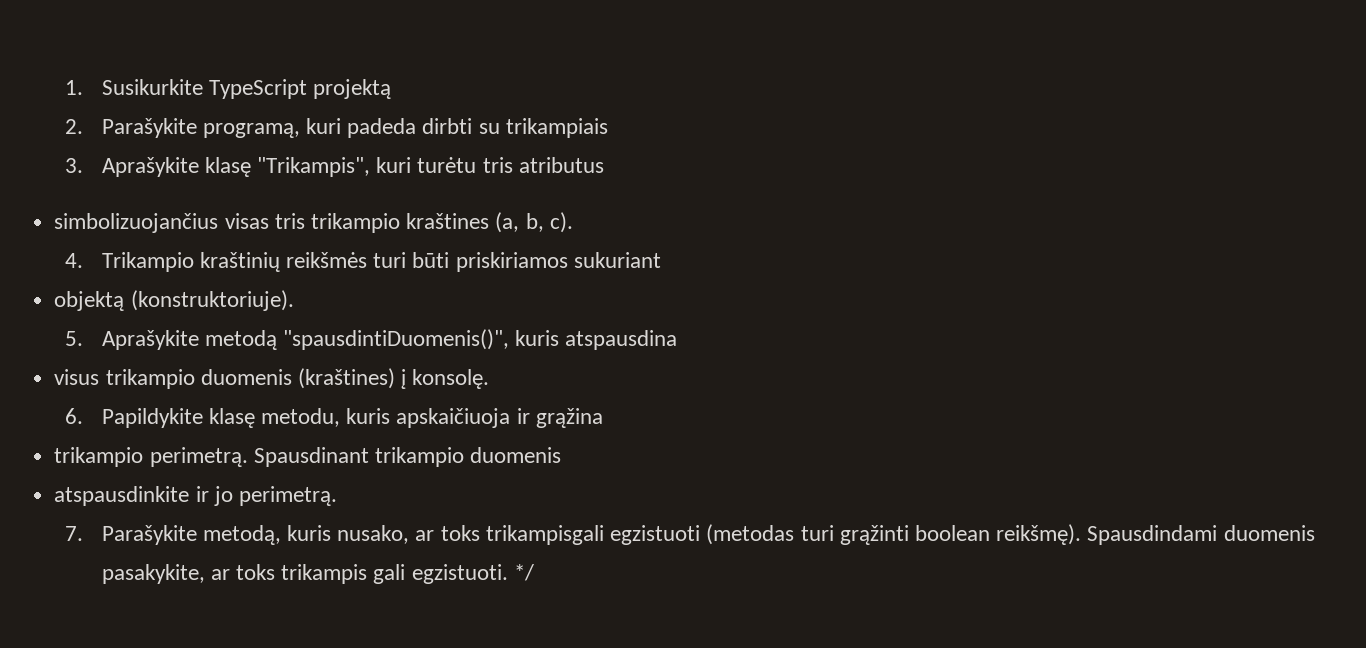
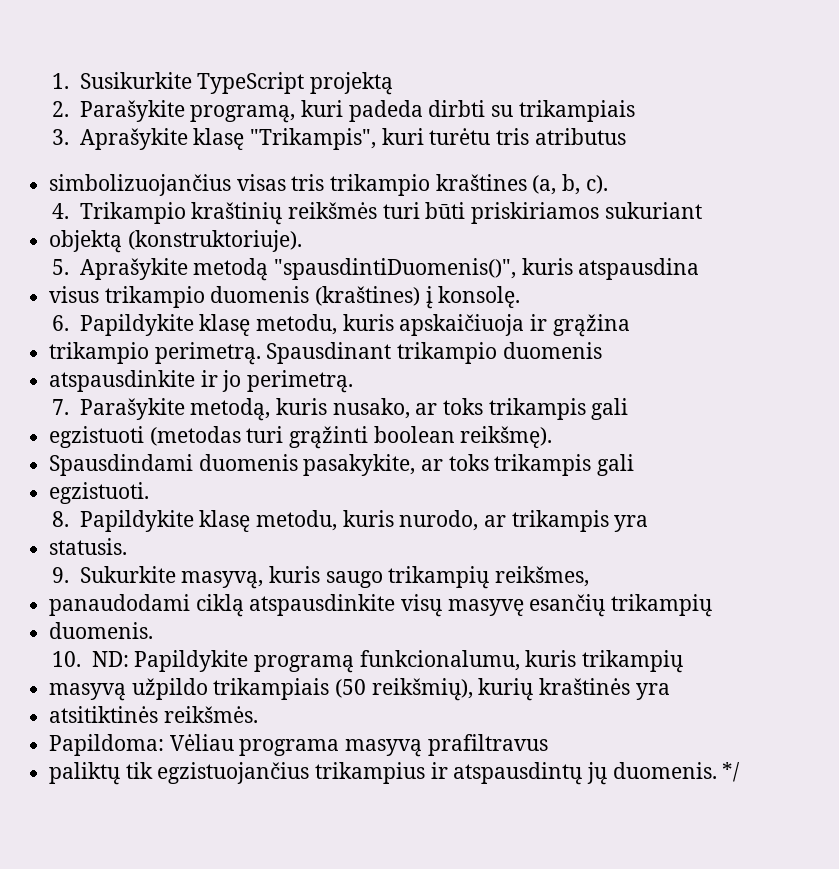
[485,525,604,545] trikampisgali -> [488,398,629,420] trikampis gali //
(1082, 534) none -> (553, 437) //
(406, 574) none -> (635, 465) //
(508, 574) none -> [52,510,649,532] [49,538,128,555] [52,566,590,589] [49,594,713,617] [49,622,154,639] [52,650,684,673] [49,678,670,701] [49,706,258,723] [49,734,548,757] [49,762,717,785] // 8. Papildykite klasę metodu, kuris nurodo, ar trikampis yra // statusis. // 9. Sukurkite masyvą, kuris saugo trikampių reikšmes, // panaudodami ciklą atspausdinkite visų masyvę esančių trikampių // duomenis. // 10. ND: Papildykite programą funkcionalumu, kuris trikampių // masyvą užpildo trikampiais (50 reikšmių), kurių kraštinės yra // atsitiktinės reikšmės. // Papildoma: Vėliau programa masyvą prafiltravus // paliktų tik egzistuojančius trikampius ir atspausdintų jų duomenis.

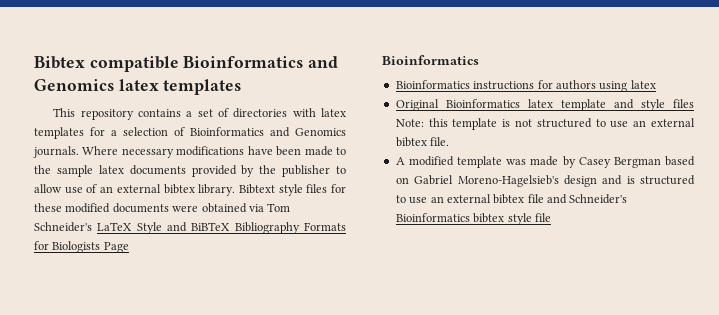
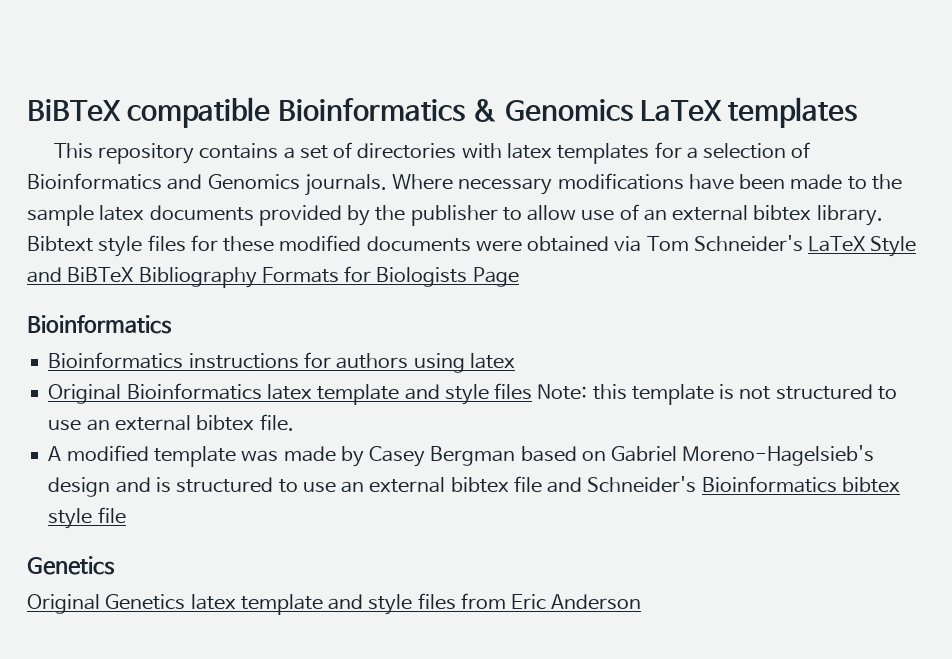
[34,56,85,69] Bibtex -> [27,99,121,121] BiBTeX
[308,56,339,68] [34,79,159,91] and Genomics latex -> [472,99,723,122] & Genomics LaTeX
(551, 217) none -> [27,556,115,575] [27,593,642,615] // Genetics // Original Genetics latex template and style files from Eric Anderson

→ What is being asked
Work out how many lines in the material above include the word "latex", and write down that number alone.

→ Written solution
2